Он посмотрел назад. Утварь комнаты с прядильным колесом и ворохом льна была почти такой же, как на чердаке у принцессы, только здесь кровать была шире. Он не знал, что сказать. Знак чего? Он не мог солгать ей. Безмолвный, он перехватил взгляд матери, которая с восхищением смотрела на его одежду.
— Разве я не говорила тебе, что ты принц?
— Говорила.
— Я горжусь тобой! Очень горжусь! Я верю, что и ты будешь так же гордиться собственными детьми.
В следующую долгую паузу она изучала его в упор. Затем взяла шкатулку, положила на колени, открыла и залюбовалась. Лицо ее сияло ничуть не меньше, чем нож, вилка и ложка.
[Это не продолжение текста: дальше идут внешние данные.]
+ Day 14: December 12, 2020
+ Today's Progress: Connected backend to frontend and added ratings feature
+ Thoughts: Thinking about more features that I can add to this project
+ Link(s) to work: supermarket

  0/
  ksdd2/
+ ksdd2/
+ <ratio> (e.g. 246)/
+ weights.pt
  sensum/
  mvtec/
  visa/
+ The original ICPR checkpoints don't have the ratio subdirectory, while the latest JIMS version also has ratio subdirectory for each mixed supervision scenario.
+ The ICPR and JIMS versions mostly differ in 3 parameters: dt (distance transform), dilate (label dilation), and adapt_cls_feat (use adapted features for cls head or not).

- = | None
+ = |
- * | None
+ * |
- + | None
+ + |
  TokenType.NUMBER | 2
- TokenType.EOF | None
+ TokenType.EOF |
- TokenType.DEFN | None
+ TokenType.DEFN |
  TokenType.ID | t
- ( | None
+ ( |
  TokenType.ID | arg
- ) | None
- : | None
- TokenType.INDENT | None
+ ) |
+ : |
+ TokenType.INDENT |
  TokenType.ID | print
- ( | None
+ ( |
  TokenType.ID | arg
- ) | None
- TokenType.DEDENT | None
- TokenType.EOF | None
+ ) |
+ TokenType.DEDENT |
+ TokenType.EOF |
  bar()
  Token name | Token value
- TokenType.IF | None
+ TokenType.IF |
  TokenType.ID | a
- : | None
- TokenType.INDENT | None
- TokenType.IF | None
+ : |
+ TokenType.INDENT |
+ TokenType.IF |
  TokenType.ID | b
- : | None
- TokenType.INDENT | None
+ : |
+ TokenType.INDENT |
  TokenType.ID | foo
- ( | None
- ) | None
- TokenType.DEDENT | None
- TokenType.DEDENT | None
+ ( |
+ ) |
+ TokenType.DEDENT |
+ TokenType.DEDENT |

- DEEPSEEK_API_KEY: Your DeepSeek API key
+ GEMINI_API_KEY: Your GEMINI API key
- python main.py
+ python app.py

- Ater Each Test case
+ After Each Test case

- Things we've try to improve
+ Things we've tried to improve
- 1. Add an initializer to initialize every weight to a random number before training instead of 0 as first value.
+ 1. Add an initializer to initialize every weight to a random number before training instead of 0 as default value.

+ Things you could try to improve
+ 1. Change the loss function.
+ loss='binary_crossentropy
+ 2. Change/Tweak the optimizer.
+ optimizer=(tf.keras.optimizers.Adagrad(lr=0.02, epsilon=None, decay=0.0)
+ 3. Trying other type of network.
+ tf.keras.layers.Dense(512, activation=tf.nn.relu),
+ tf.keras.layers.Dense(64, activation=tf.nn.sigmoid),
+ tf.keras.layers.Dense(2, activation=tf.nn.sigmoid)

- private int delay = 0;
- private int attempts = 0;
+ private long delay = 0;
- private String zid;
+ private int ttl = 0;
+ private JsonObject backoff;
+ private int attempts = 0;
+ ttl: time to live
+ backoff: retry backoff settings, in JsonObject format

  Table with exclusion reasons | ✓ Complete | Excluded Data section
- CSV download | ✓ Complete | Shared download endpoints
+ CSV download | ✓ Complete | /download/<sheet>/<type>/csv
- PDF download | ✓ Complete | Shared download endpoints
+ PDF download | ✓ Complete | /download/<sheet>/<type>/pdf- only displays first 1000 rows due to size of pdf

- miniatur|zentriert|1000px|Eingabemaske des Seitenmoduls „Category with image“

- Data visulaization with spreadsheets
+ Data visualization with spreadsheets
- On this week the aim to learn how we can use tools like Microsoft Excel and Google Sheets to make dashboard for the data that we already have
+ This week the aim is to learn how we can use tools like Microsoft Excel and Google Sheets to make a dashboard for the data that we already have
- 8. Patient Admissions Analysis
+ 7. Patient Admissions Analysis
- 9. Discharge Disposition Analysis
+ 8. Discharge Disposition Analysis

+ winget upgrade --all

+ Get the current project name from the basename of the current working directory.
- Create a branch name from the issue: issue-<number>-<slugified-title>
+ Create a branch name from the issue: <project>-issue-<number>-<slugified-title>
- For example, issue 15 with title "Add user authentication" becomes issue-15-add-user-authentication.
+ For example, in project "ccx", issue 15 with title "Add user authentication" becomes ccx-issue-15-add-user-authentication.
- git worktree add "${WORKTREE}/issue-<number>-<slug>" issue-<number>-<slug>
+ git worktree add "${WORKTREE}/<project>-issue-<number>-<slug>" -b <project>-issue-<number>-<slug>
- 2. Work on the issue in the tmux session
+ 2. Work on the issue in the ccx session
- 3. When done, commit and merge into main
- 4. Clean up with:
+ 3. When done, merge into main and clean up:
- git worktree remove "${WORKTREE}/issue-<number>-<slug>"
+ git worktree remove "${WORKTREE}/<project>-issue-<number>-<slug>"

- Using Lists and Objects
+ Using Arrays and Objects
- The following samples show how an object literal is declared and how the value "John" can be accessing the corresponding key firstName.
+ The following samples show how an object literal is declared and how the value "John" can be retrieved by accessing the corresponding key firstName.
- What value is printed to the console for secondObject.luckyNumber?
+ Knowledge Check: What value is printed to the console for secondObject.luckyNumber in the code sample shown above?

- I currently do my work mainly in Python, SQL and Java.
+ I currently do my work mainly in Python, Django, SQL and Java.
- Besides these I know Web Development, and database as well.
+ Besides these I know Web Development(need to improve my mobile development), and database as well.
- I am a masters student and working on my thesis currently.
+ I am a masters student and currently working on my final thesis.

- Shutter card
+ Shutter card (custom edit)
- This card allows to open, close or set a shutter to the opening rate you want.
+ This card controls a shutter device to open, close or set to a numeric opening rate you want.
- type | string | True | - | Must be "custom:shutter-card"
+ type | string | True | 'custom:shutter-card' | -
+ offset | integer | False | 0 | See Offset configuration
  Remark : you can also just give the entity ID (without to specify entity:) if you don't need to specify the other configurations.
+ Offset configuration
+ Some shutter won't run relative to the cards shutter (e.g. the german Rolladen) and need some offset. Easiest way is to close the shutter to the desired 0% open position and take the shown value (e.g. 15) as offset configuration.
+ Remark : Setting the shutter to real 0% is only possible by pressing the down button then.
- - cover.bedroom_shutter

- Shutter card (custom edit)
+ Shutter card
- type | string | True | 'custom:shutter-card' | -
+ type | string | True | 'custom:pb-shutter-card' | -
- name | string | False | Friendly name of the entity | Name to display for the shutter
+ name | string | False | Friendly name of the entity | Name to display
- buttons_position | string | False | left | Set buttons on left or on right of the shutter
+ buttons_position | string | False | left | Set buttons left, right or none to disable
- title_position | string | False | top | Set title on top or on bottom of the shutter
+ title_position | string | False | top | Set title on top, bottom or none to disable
— Что же, ты вернешься во дворец немедля? — спросила она, не поднимая глаз. — Или переночуешь
Вопросы звучали странно, но то, как она задержалась на слове «тут», отчетливо напомнило ему о ее приглашении разделить с ней комнату, и он ответил ей так же, как прошлый раз:
— Сейчас. Я поеду сейчас. Здесь для меня нет места.
Она ничего не сказала. Побрякушка у нее на коленях, казалось, заворожила ее. Правда, ему показалось, что мать даже больше взволнована тем, что он любил принцессу. Возможно, сейчас она, как обычно, подталкивала его вперед, побуждая достичь всего, на что он способен.
— Я жду, — сказала она, — дня твоей свадьбы. Когда этот день настанет, не нужно за мной возвращаться. Просто пришли карету. Этого будет достаточно.
— Я так и сделаю, — произнес он взволнованно.
— Безопасного путешествия, — пожелала она, улыбаясь шкатулке. И как только он вышел из дома, то увидел, что третий стражник держит его неутомимого коня наготове у распахнутых ворот. За ними плескалось и колыхалось в лунном свете уже знакомое лесное море, готовое принять его в себя.